Sehr oft ist es schwierig die genaue Ursache für den Rückenschmerz herauszufinden. Muskuläre Dysbalancen und Fehlhaltungen führen häufig zu Beschwerden; diese können wir in der MRT  nicht sehen. Zudem haben Patienten häufig mehrere pathologische Wirbelsäulenveränderungen. Oftmals liegen gleichzeitig eine Bandscheiben-Herniation und eine Facettengelenkarthrose vor. Was dann genau den Schmerz verursacht, erfordert genaue differentialdiagnostische Überlegungen unter Einbezug der Patientenanamnese und Klinik. Mit den Protokollempfehlungen möchten wir  Kollegen in Praxis und Klinik  einen Leitfaden an die Hand  geben um das richtige Protokoll für die entsprechende klinische Fragestellung zu finden

Welche Indikationen sind in den Protokollempfehlungen abgedeckt?
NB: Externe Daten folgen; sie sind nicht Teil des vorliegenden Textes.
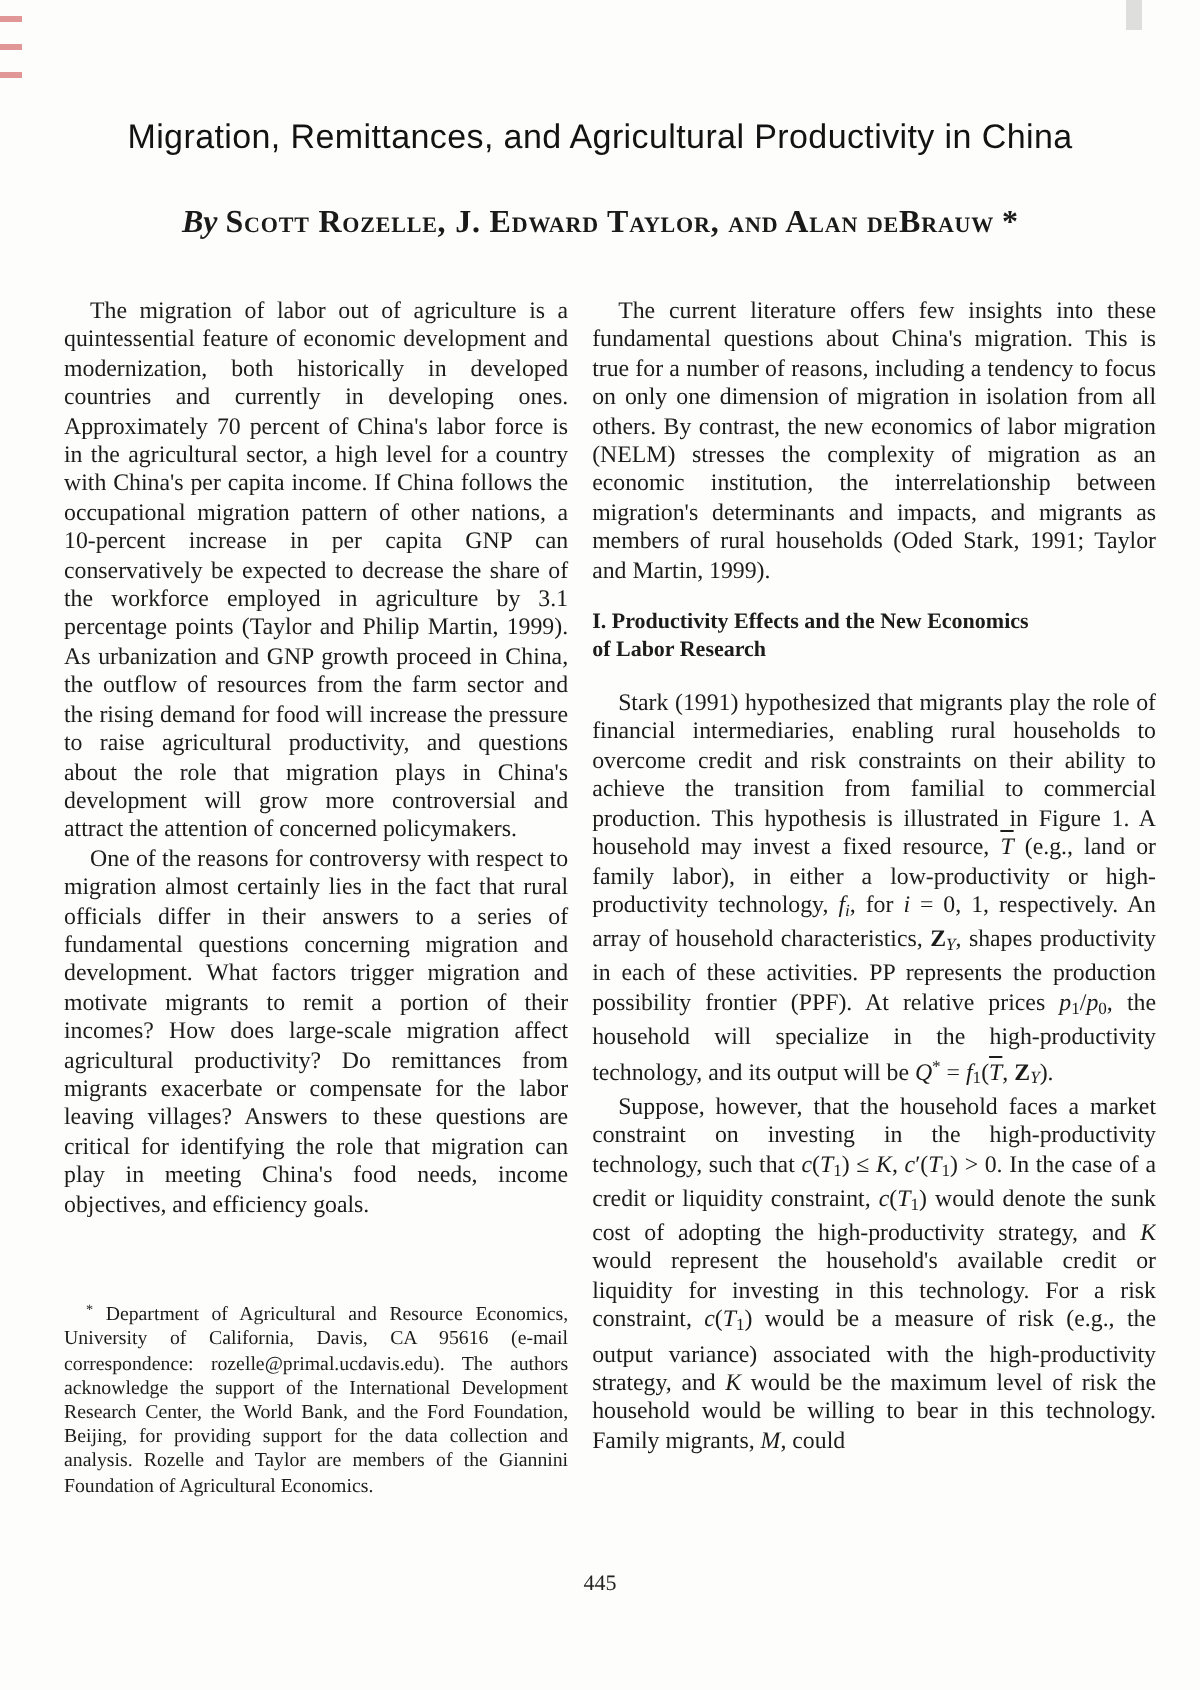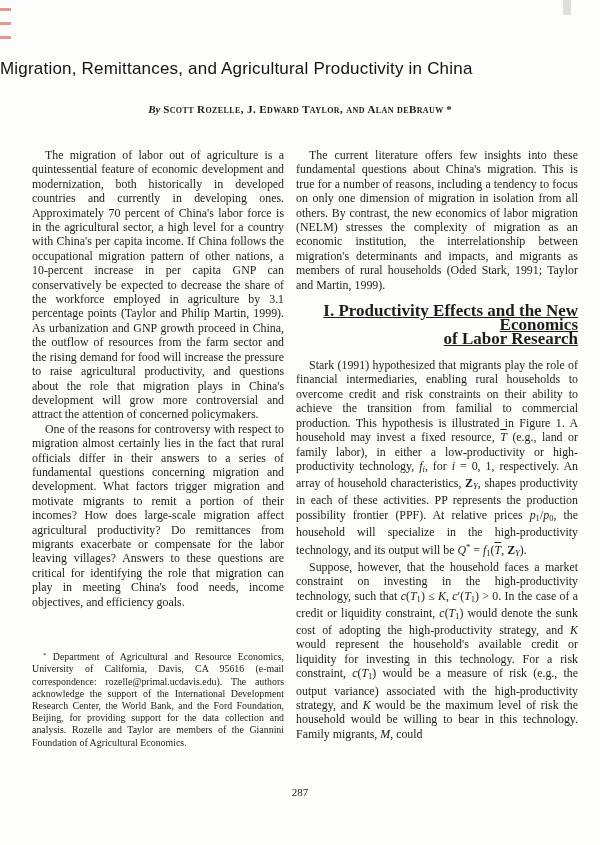"Migration, Remittances, and Agricultural" .title { text-align: none -> center }
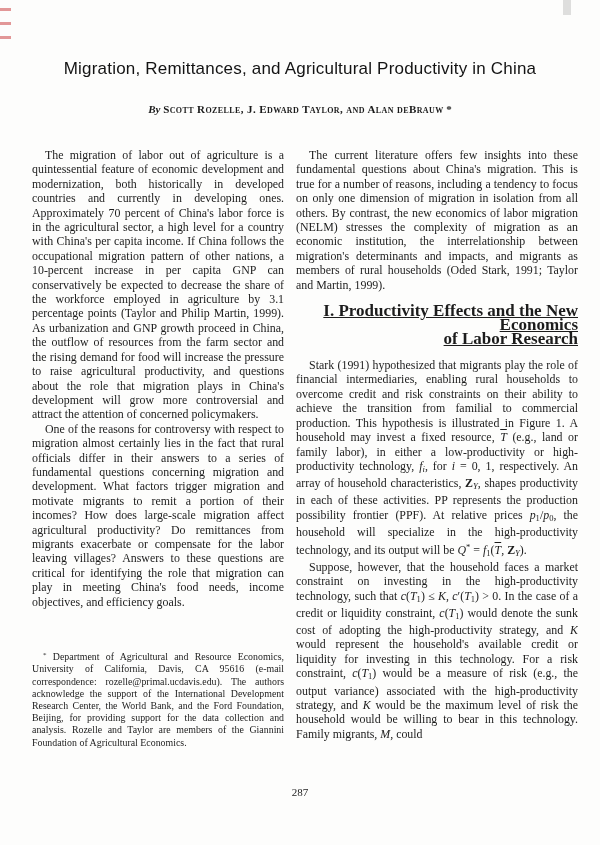"By Scott Rozelle, J. Edward" .byline { font-size: 11px -> 16px }
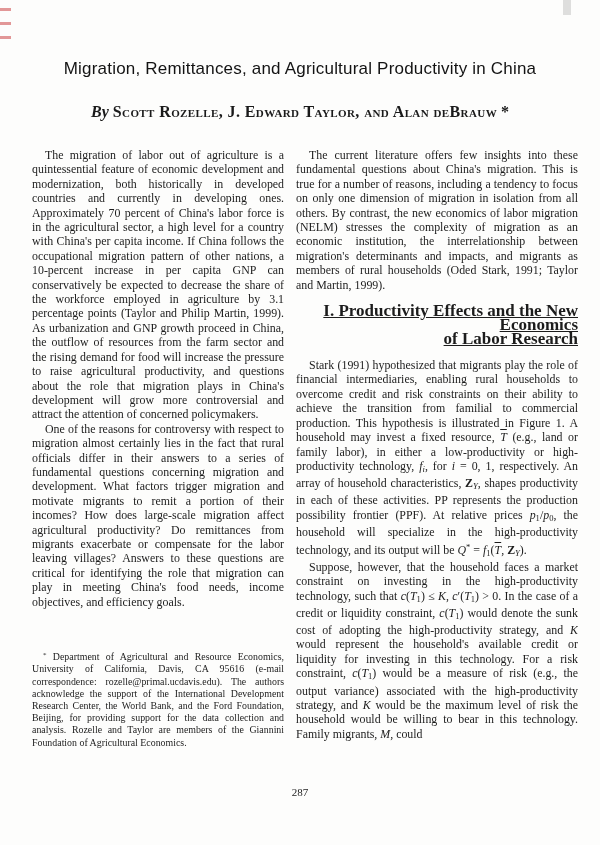"I. Productivity Effects and the" .section-heading { font-size: 17px -> 11px; text-align: right -> left; text-decoration: underline -> none }
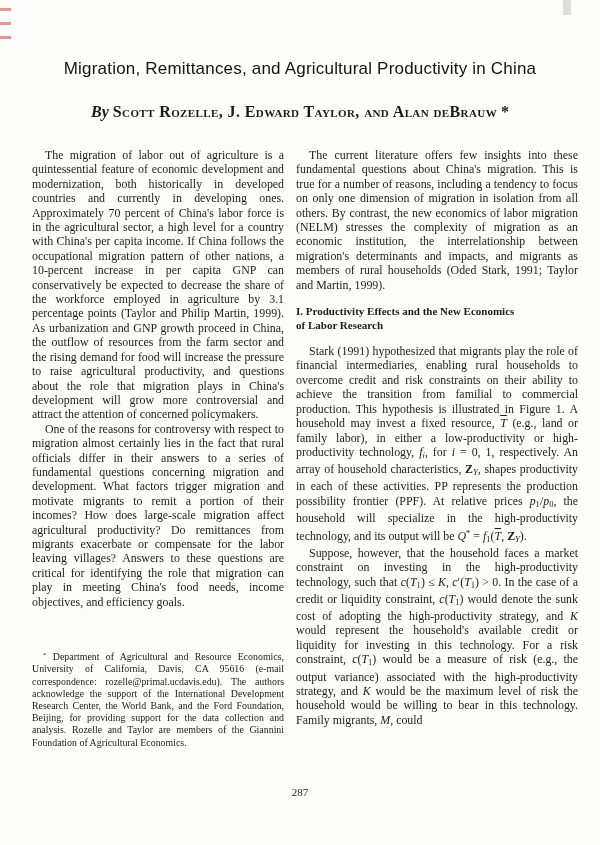"287" div.page-number { text: 287 -> 445 }
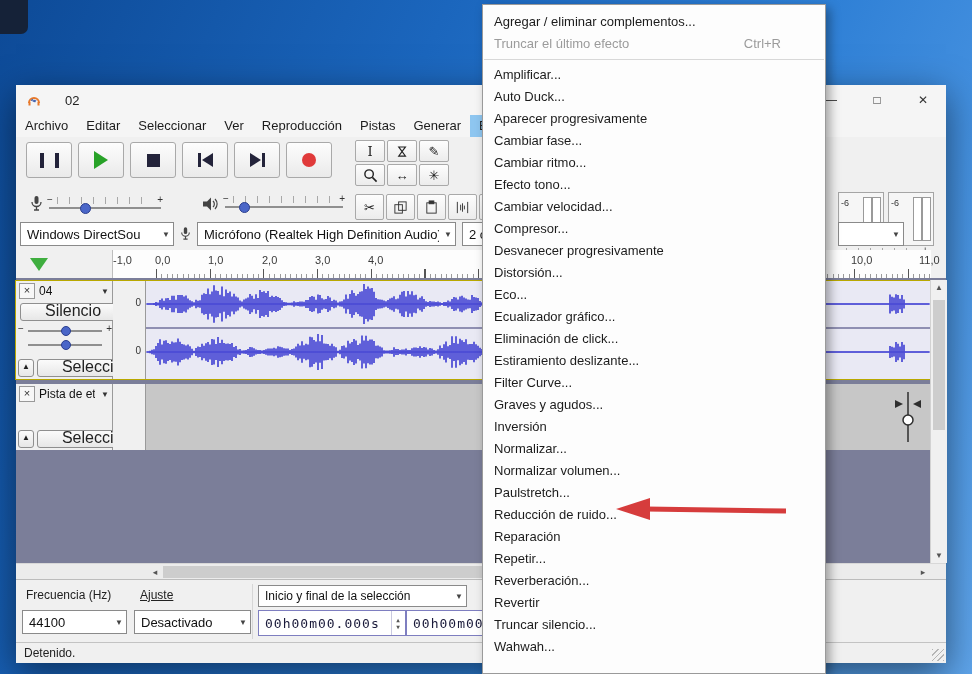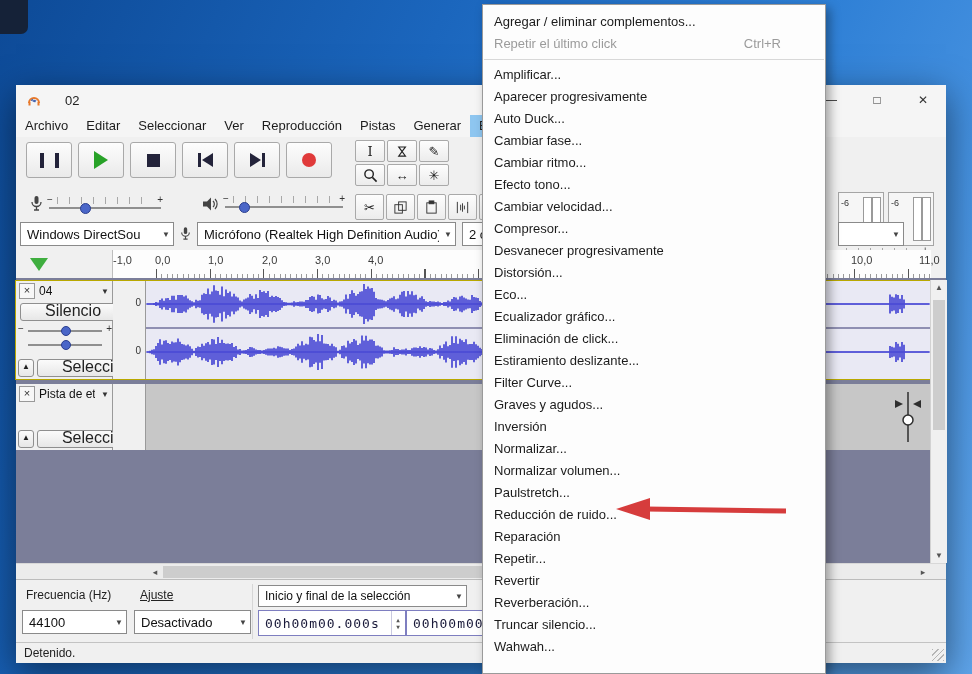"Repetir el último click" span { text: Repetir el último click -> Truncar el último efecto }
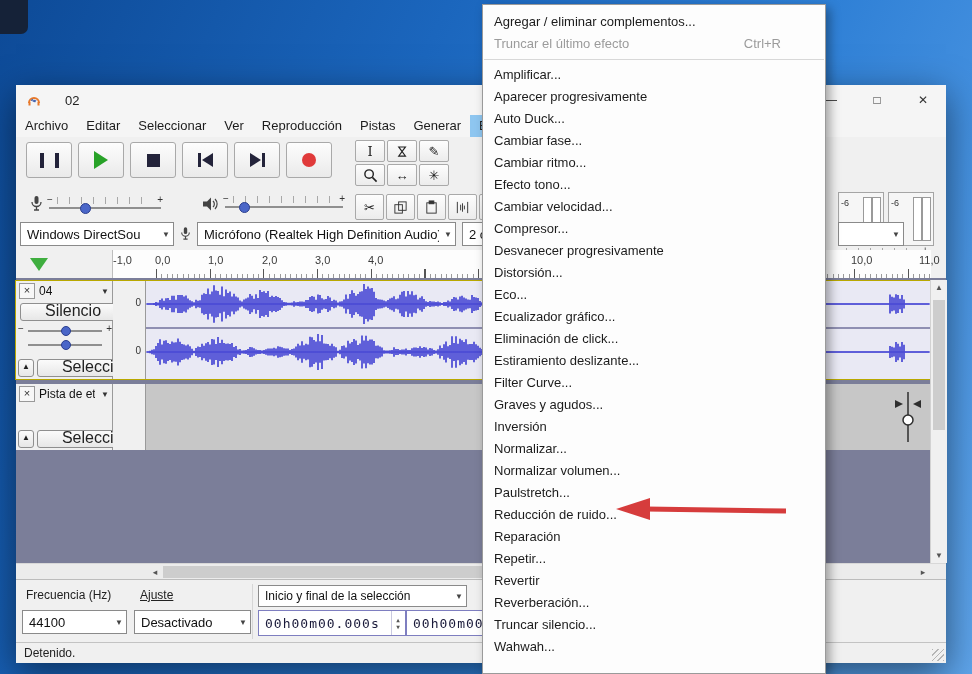"Aparecer progresivamente" div.menu-item { order: before "Auto Duck..." -> after "Auto Duck..." }
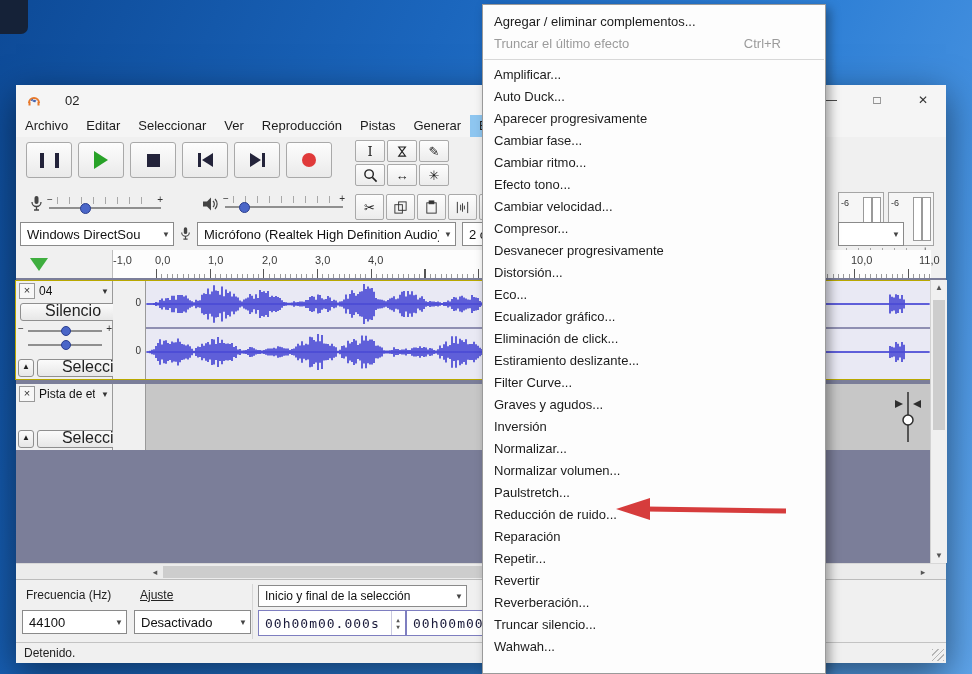"Revertir" div.menu-item { order: before "Reverberación..." -> after "Reverberación..." }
Wir haben die Empfehlungen in zwei Hauptprotokolle gegliedert. Das Sequenzprotokoll „Wirbelsäule nativ“ kann in der Regel degenerative Wirbelsäulenveränderungen inklusive Bandscheibendegeneration und Herniation sowie Frakturen abdecken. Das Sequenzprotokoll „Wirbelsäule KM“ sollte bei  Tumoren und Metastasen sowie bei entzündlichen Veränderungen zum Einsatz kommen. Wir haben bewusst die Protokolle knapp gehalten und spezielle Sequenztechniken, wie z.B. die Diffusion, nicht integriert, da diese in vielen Praxen nicht  durchgeführt werden können.

Wie finden die Empfehlungen nun Eingang in die klinische Routine?

Ob diese Empfehlungen in der Praxis auch Anwendung finden, bleibt abzuwarten. Für unser Haus  (Klinik und Poliklinik für Radiologie am Klinikum der Universität München/LMU München)  kann ich sagen, dass diese beiden Protokolle an allen Geräten abgelegt sind und auch immer so gefahren werden. Unsere Erfahrungen damit sind sehr positiv und wir können es allen Kolleginnen und Kollegen nur ans Herz legen.